The $0 Question: Will ChatGPT’s price drop to zero?

As AI enthusiasts, I’m sure many of you, like me, are curious about the future of commercial models for AI solutions.

Given the massive compute costs, it’s only logical to wonder if a freemium is really even possible in the steady state. The cost side of the equation that we need to consider in the sustainable business model for generative AI was really reinforced by the news that saying “please” and “thank you” is costing millions. As we use AI more, and increasingly treat it like our companion, we’re bound to interact with our AI more as we do with humans - in verbose dialogue - and less as we did with the voice agents of days past - only further exacerbating the cost to deliver services.

Perfect substitutes create pricing pressure

There is no question that ChatGPT delivers value, and that value should be monetizable. But for an average person’s usage, how different is ChatGPT’s utility from, say, Gemini, or Claude, or DeepSeek? I’d argue that for a great many “general” tasks, the best-of-breed models perform largely on par with each other. And more often than not, perfect-substitute products lead to aggressive pricing strategies to acquire and retain users.

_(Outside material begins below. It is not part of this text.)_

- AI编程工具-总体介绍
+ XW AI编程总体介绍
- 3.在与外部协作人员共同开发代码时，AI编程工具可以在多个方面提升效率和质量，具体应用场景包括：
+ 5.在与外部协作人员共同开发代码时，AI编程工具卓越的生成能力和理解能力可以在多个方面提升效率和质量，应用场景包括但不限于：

Simply put, when perfect substitutes exist, price pressure tends to follow.

History suggests price erosion

I like to look at analogues, to see if they make sense as models. So, I looked at the price of computer memory over time. Despite innovations, prices plummeted. Memory cost $3.7 quadrillion per TB in 1957, and a little over $1,000 per TB in 2023. Are we likely to see that type of trend in the AI space as we begin to see a proliferation of options?

Commercialization is not just simple subscriptions

Andrew F. Forbes’s recent article in Forbes highlighted various commercial models, including the “pro” approach. Pay-per-token models seem promising, tying pricing to value received, and potentially leading to a sustainable operating model. No doubt this approach can drive businesses to build on top of LLMs and reap the benefits of arbitrage between the value they can drive and their cost for output.

Open source could drive commercial innovation

I’ve made no secret of being fascinated by Meta’s open-source approach to LLMs - and generally opting to use Llama 4 as my go-to solution. I can fully admit my bias (my wife works for Meta), but even still, I think it becomes fascinating to consider that the steady-state of generative AI models may have to find an indirect monetization path.

What’s your take?

Share your thoughts on the future of AI commercialization. Will prices drop? Will new models emerge?

For me, the more interesting question isn’t whether prices fall - it’s where the value capture migrates when they do. Memory got cheap and the value moved up the stack: to operating systems, to applications, to cloud services, to platforms. If LLM inference follows the same arc, the next generation of winners isn’t going to be the model providers. It’ll be whoever figures out the new layer that sits on top.